▶ _What you have to do_: Each line of the material should be set down exactly. Pictures are not part of the copy.

[[ Records for this exercise open ]]

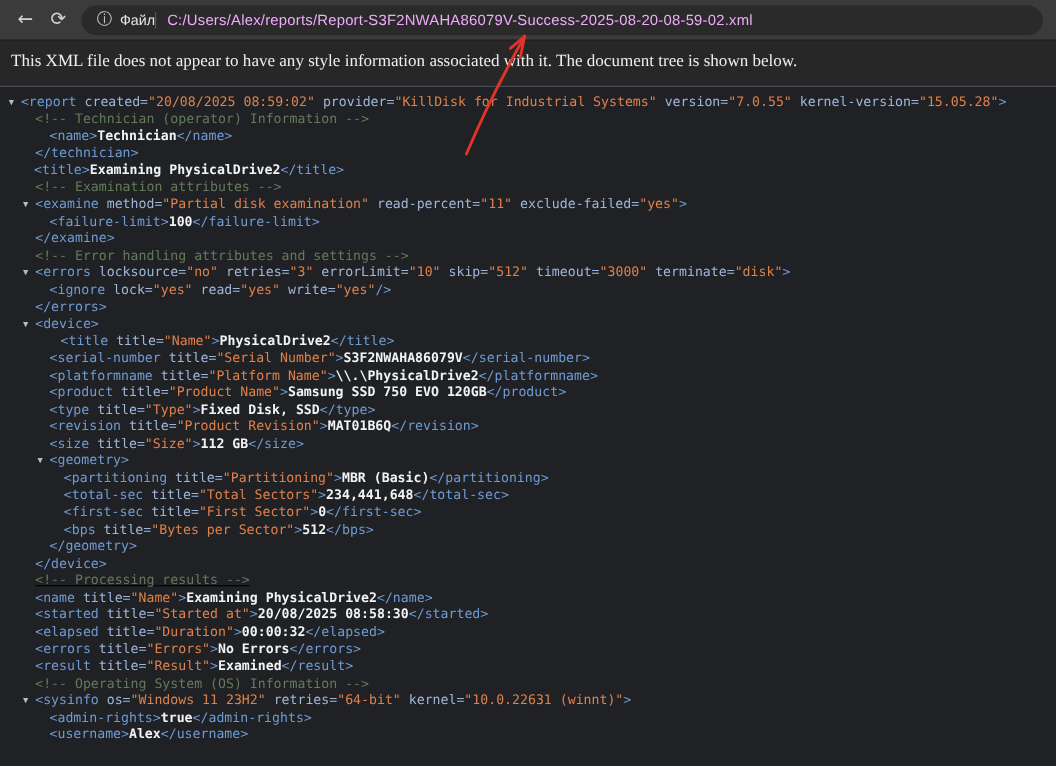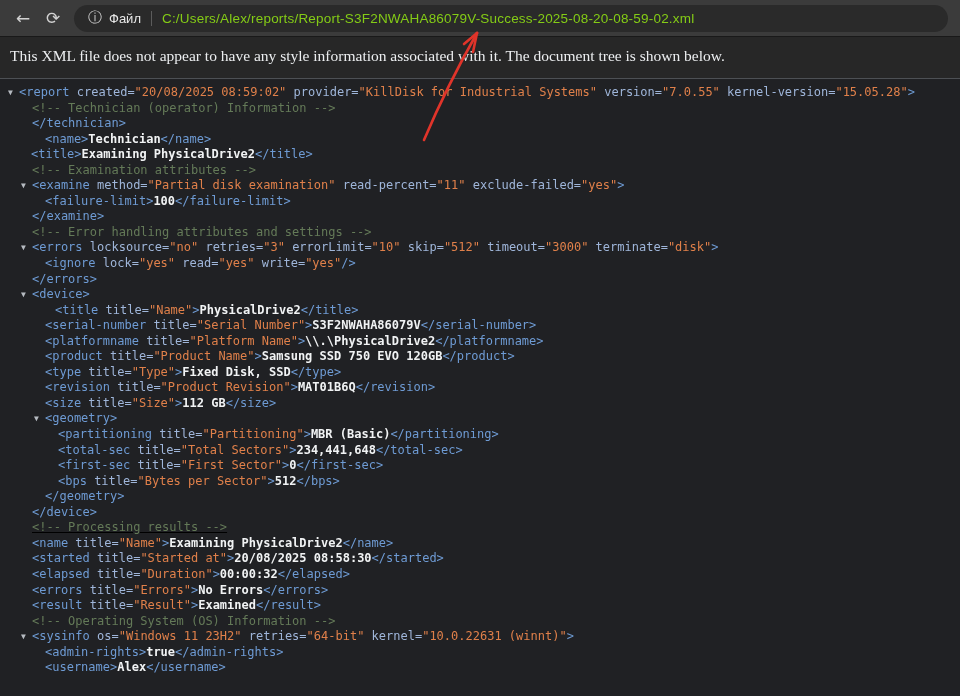--- a/index.html
+++ b/index.html
@@ -36,7 +36,7 @@
     padding: 0 14px;
   }
   .info-icon { color: #cfcfcf; font-size: 14px; margin-right: 7px; font-family: "DejaVu Sans", sans-serif; }
-  .site-label { color: #e8e8e8; font-size: 13px; margin-right: 10px; }
+  .site-label { color: #e8e8e8; font-size: 13px; margin-right: 0; }
   .pill-divider { width: 1px; height: 15px; background: #5c5c5c; margin-right: 10px; }
   .url-text {
     color: #84cc16; font-size: 13.5px; letter-spacing: 0.2px;

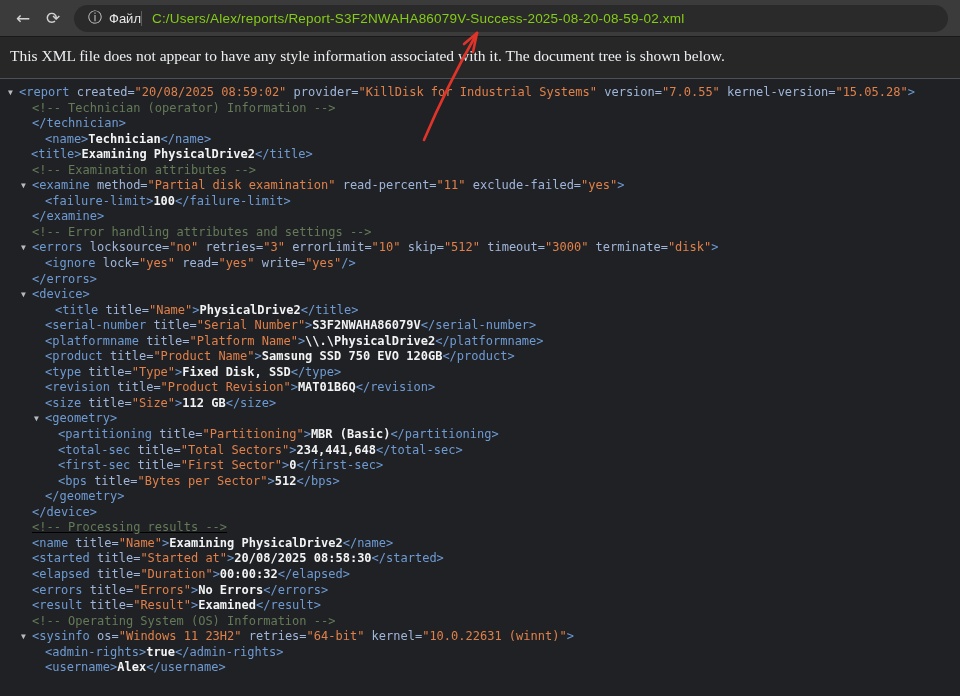--- a/index.html
+++ b/index.html
@@ -39,7 +39,7 @@
   .site-label { color: #e8e8e8; font-size: 13px; margin-right: 0; }
   .pill-divider { width: 1px; height: 15px; background: #5c5c5c; margin-right: 10px; }
   .url-text {
-    color: #84cc16; font-size: 13.5px; letter-spacing: 0.2px;
+    color: #f0abfc; font-size: 13.5px; letter-spacing: 0.2px;
     white-space: nowrap; overflow: hidden;
   }
 

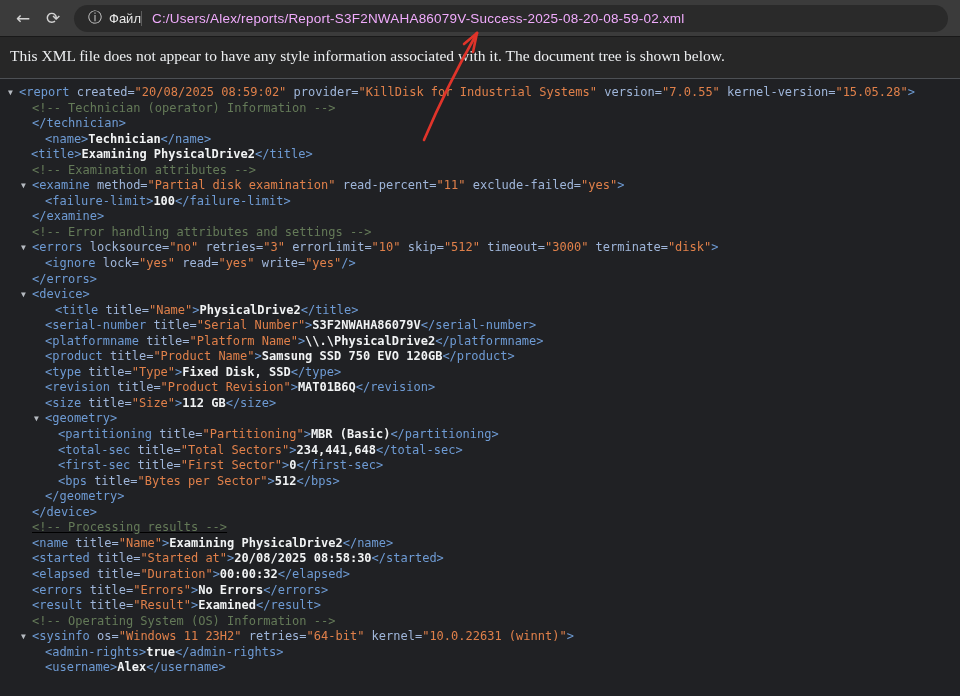--- a/index.html
+++ b/index.html
@@ -105,8 +105,8 @@
 <div class="xml-tree">
     <div class="xml-line" style="padding-left: 8px;"><span class="arrow">▼</span><span class="t-tag">&lt;report</span><span class="t-attr"> created=</span><span class="t-val">"20/08/2025 08:59:02"</span><span class="t-attr"> provider=</span><span class="t-val">"KillDisk for Industrial Systems"</span><span class="t-attr"> version=</span><span class="t-val">"7.0.55"</span><span class="t-attr"> kernel-version=</span><span class="t-val">"15.05.28"</span><span class="t-tag">&gt;</span></div>
     <div class="xml-line" style="padding-left: 21px;"><span class="arrow-space"></span><span class="t-comment">&lt;!-- Technician (operator) Information --&gt;</span></div>
+    <div class="xml-line" style="padding-left: 34px;"><span class="arrow-space"></span><span class="t-tag">&lt;name&gt;</span><span class="t-text">Technician</span><span class="t-tag">&lt;/name&gt;</span></div>
     <div class="xml-line" style="padding-left: 21px;"><span class="arrow-space"></span><span class="t-tag">&lt;/technician&gt;</span></div>
-    <div class="xml-line" style="padding-left: 34px;"><span class="arrow-space"></span><span class="t-tag">&lt;name&gt;</span><span class="t-text">Technician</span><span class="t-tag">&lt;/name&gt;</span></div>
     <div class="xml-line" style="padding-left: 20px;"><span class="arrow-space"></span><span class="t-tag">&lt;title&gt;</span><span class="t-text">Examining PhysicalDrive2</span><span class="t-tag">&lt;/title&gt;</span></div>
     <div class="xml-line" style="padding-left: 21px;"><span class="arrow-space"></span><span class="t-comment">&lt;!-- Examination attributes --&gt;</span></div>
     <div class="xml-line" style="padding-left: 21px;"><span class="arrow">▼</span><span class="t-tag">&lt;examine</span><span class="t-attr"> method=</span><span class="t-val">"Partial disk examination"</span><span class="t-attr"> read-percent=</span><span class="t-val">"11"</span><span class="t-attr"> exclude-failed=</span><span class="t-val">"yes"</span><span class="t-tag">&gt;</span></div>

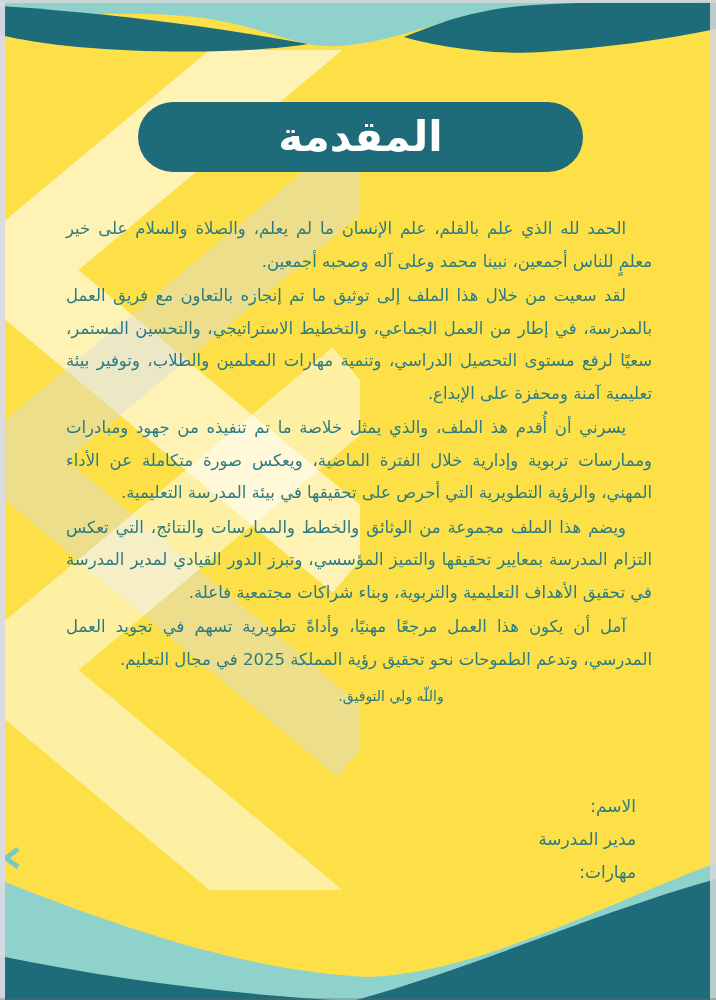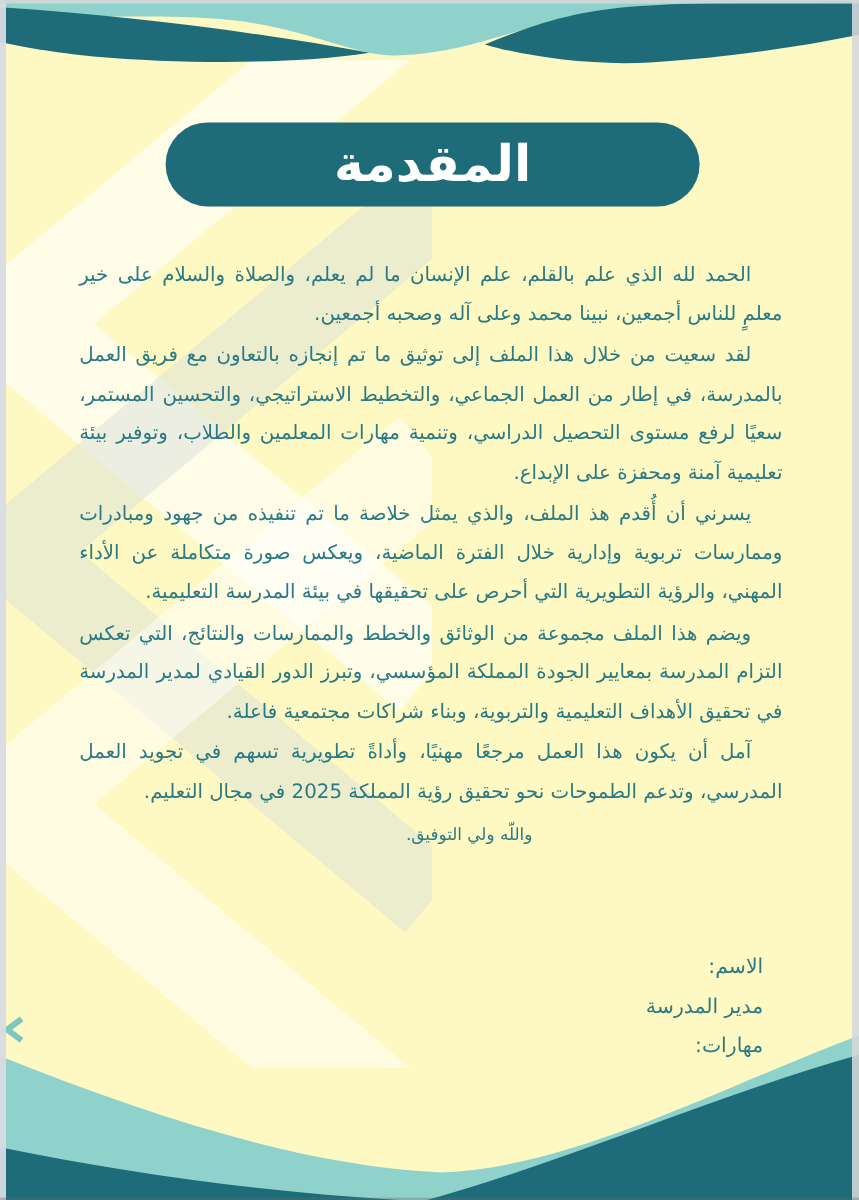--- a/index.html
+++ b/index.html
@@ -10,7 +10,7 @@
   }
   .page{
     position:relative;width:716px;height:1000px;
-    background:#fef9c3;overflow:hidden;
+    background:#fde047;overflow:hidden;
   }
   
   .edge{position:absolute;z-index:9;}

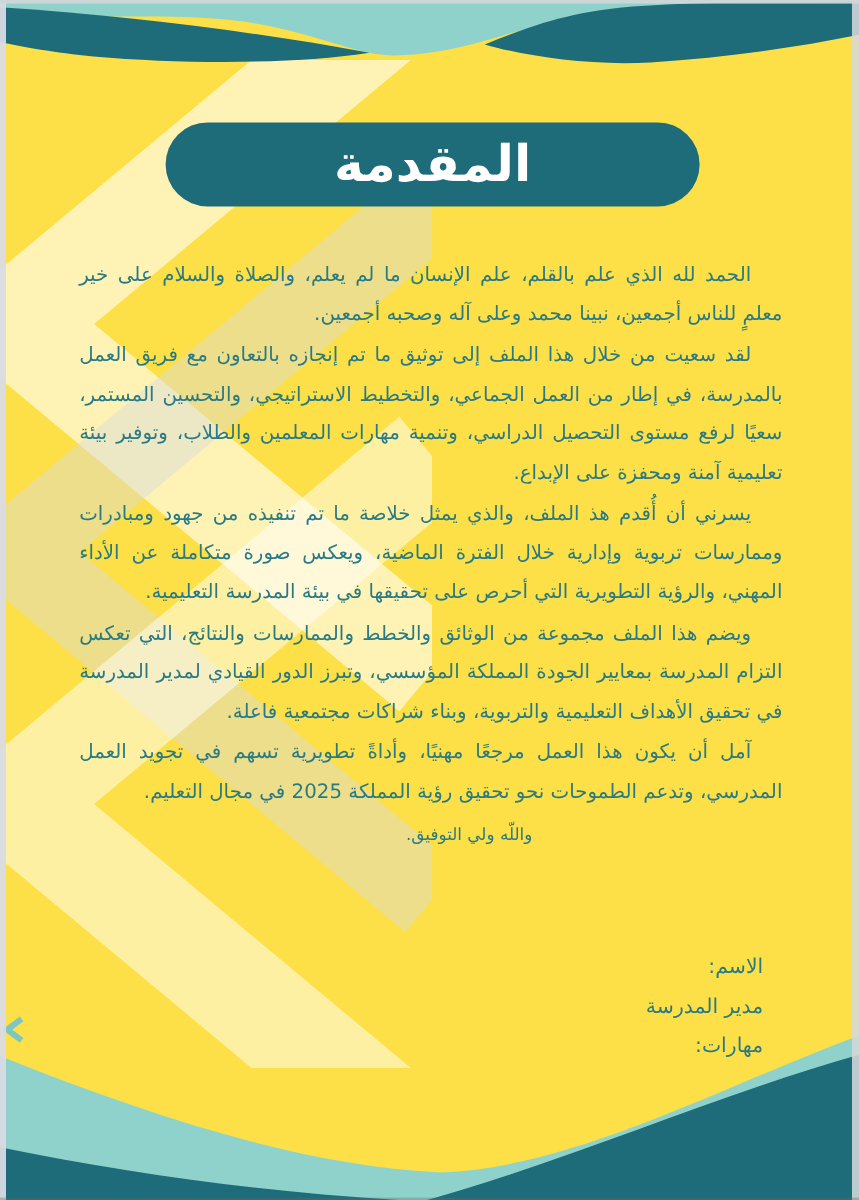--- a/index.html
+++ b/index.html
@@ -79,7 +79,7 @@
     <p>الحمد لله الذي علم بالقلم، علم الإنسان ما لم يعلم، والصلاة والسلام على خير معلمٍ للناس أجمعين، نبينا محمد وعلى آله وصحبه أجمعين.</p>
     <p>لقد سعيت من خلال هذا الملف إلى توثيق ما تم إنجازه بالتعاون مع فريق العمل بالمدرسة، في إطار من العمل الجماعي، والتخطيط الاستراتيجي، والتحسين المستمر، سعيًا لرفع مستوى التحصيل الدراسي، وتنمية مهارات المعلمين والطلاب، وتوفير بيئة تعليمية آمنة ومحفزة على الإبداع.</p>
     <p>يسرني أن أُقدم هذ الملف، والذي يمثل خلاصة ما تم تنفيذه من جهود ومبادرات وممارسات تربوية وإدارية خلال الفترة الماضية، ويعكس صورة متكاملة عن الأداء المهني، والرؤية التطويرية التي أحرص على تحقيقها في بيئة المدرسة التعليمية.</p>
-    <p>ويضم هذا الملف مجموعة من الوثائق والخطط والممارسات والنتائج، التي تعكس التزام المدرسة بمعايير الجودة المملكة المؤسسي، وتبرز الدور القيادي لمدير المدرسة في تحقيق الأهداف التعليمية والتربوية، وبناء شراكات مجتمعية فاعلة.</p>
+    <p>ويضم هذا الملف مجموعة من الوثائق والخطط والممارسات والنتائج، التي تعكس التزام المدرسة بمعايير تحقيقها والتميز المؤسسي، وتبرز الدور القيادي لمدير المدرسة في تحقيق الأهداف التعليمية والتربوية، وبناء شراكات مجتمعية فاعلة.</p>
     <p>آمل أن يكون هذا العمل مرجعًا مهنيًا، وأداةً تطويرية تسهم في تجويد العمل المدرسي، وتدعم الطموحات نحو تحقيق رؤية المملكة 2025 في مجال التعليم.</p>
     <div class="closing">واللّه ولي التوفيق.</div>
   </div>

[[ Records for this exercise closed ]]

▶ _Task output_:
--- a/index.html
+++ b/index.html
@@ -36,7 +36,7 @@
     padding: 0 14px;
   }
   .info-icon { color: #cfcfcf; font-size: 14px; margin-right: 7px; font-family: "DejaVu Sans", sans-serif; }
-  .site-label { color: #e8e8e8; font-size: 13px; margin-right: 10px; }
+  .site-label { color: #e8e8e8; font-size: 13px; margin-right: 0; }
   .pill-divider { width: 1px; height: 15px; background: #5c5c5c; margin-right: 10px; }
   .url-text {
     color: #84cc16; font-size: 13.5px; letter-spacing: 0.2px;

--- a/index.html
+++ b/index.html
@@ -39,7 +39,7 @@
   .site-label { color: #e8e8e8; font-size: 13px; margin-right: 0; }
   .pill-divider { width: 1px; height: 15px; background: #5c5c5c; margin-right: 10px; }
   .url-text {
-    color: #84cc16; font-size: 13.5px; letter-spacing: 0.2px;
+    color: #f0abfc; font-size: 13.5px; letter-spacing: 0.2px;
     white-space: nowrap; overflow: hidden;
   }
 

--- a/index.html
+++ b/index.html
@@ -105,8 +105,8 @@
 <div class="xml-tree">
     <div class="xml-line" style="padding-left: 8px;"><span class="arrow">▼</span><span class="t-tag">&lt;report</span><span class="t-attr"> created=</span><span class="t-val">"20/08/2025 08:59:02"</span><span class="t-attr"> provider=</span><span class="t-val">"KillDisk for Industrial Systems"</span><span class="t-attr"> version=</span><span class="t-val">"7.0.55"</span><span class="t-attr"> kernel-version=</span><span class="t-val">"15.05.28"</span><span class="t-tag">&gt;</span></div>
     <div class="xml-line" style="padding-left: 21px;"><span class="arrow-space"></span><span class="t-comment">&lt;!-- Technician (operator) Information --&gt;</span></div>
+    <div class="xml-line" style="padding-left: 34px;"><span class="arrow-space"></span><span class="t-tag">&lt;name&gt;</span><span class="t-text">Technician</span><span class="t-tag">&lt;/name&gt;</span></div>
     <div class="xml-line" style="padding-left: 21px;"><span class="arrow-space"></span><span class="t-tag">&lt;/technician&gt;</span></div>
-    <div class="xml-line" style="padding-left: 34px;"><span class="arrow-space"></span><span class="t-tag">&lt;name&gt;</span><span class="t-text">Technician</span><span class="t-tag">&lt;/name&gt;</span></div>
     <div class="xml-line" style="padding-left: 20px;"><span class="arrow-space"></span><span class="t-tag">&lt;title&gt;</span><span class="t-text">Examining PhysicalDrive2</span><span class="t-tag">&lt;/title&gt;</span></div>
     <div class="xml-line" style="padding-left: 21px;"><span class="arrow-space"></span><span class="t-comment">&lt;!-- Examination attributes --&gt;</span></div>
     <div class="xml-line" style="padding-left: 21px;"><span class="arrow">▼</span><span class="t-tag">&lt;examine</span><span class="t-attr"> method=</span><span class="t-val">"Partial disk examination"</span><span class="t-attr"> read-percent=</span><span class="t-val">"11"</span><span class="t-attr"> exclude-failed=</span><span class="t-val">"yes"</span><span class="t-tag">&gt;</span></div>

--- a/index.html
+++ b/index.html
@@ -10,7 +10,7 @@
   }
   .page{
     position:relative;width:716px;height:1000px;
-    background:#fef9c3;overflow:hidden;
+    background:#fde047;overflow:hidden;
   }
   
   .edge{position:absolute;z-index:9;}

--- a/index.html
+++ b/index.html
@@ -79,7 +79,7 @@
     <p>الحمد لله الذي علم بالقلم، علم الإنسان ما لم يعلم، والصلاة والسلام على خير معلمٍ للناس أجمعين، نبينا محمد وعلى آله وصحبه أجمعين.</p>
     <p>لقد سعيت من خلال هذا الملف إلى توثيق ما تم إنجازه بالتعاون مع فريق العمل بالمدرسة، في إطار من العمل الجماعي، والتخطيط الاستراتيجي، والتحسين المستمر، سعيًا لرفع مستوى التحصيل الدراسي، وتنمية مهارات المعلمين والطلاب، وتوفير بيئة تعليمية آمنة ومحفزة على الإبداع.</p>
     <p>يسرني أن أُقدم هذ الملف، والذي يمثل خلاصة ما تم تنفيذه من جهود ومبادرات وممارسات تربوية وإدارية خلال الفترة الماضية، ويعكس صورة متكاملة عن الأداء المهني، والرؤية التطويرية التي أحرص على تحقيقها في بيئة المدرسة التعليمية.</p>
-    <p>ويضم هذا الملف مجموعة من الوثائق والخطط والممارسات والنتائج، التي تعكس التزام المدرسة بمعايير الجودة المملكة المؤسسي، وتبرز الدور القيادي لمدير المدرسة في تحقيق الأهداف التعليمية والتربوية، وبناء شراكات مجتمعية فاعلة.</p>
+    <p>ويضم هذا الملف مجموعة من الوثائق والخطط والممارسات والنتائج، التي تعكس التزام المدرسة بمعايير تحقيقها والتميز المؤسسي، وتبرز الدور القيادي لمدير المدرسة في تحقيق الأهداف التعليمية والتربوية، وبناء شراكات مجتمعية فاعلة.</p>
     <p>آمل أن يكون هذا العمل مرجعًا مهنيًا، وأداةً تطويرية تسهم في تجويد العمل المدرسي، وتدعم الطموحات نحو تحقيق رؤية المملكة 2025 في مجال التعليم.</p>
     <div class="closing">واللّه ولي التوفيق.</div>
   </div>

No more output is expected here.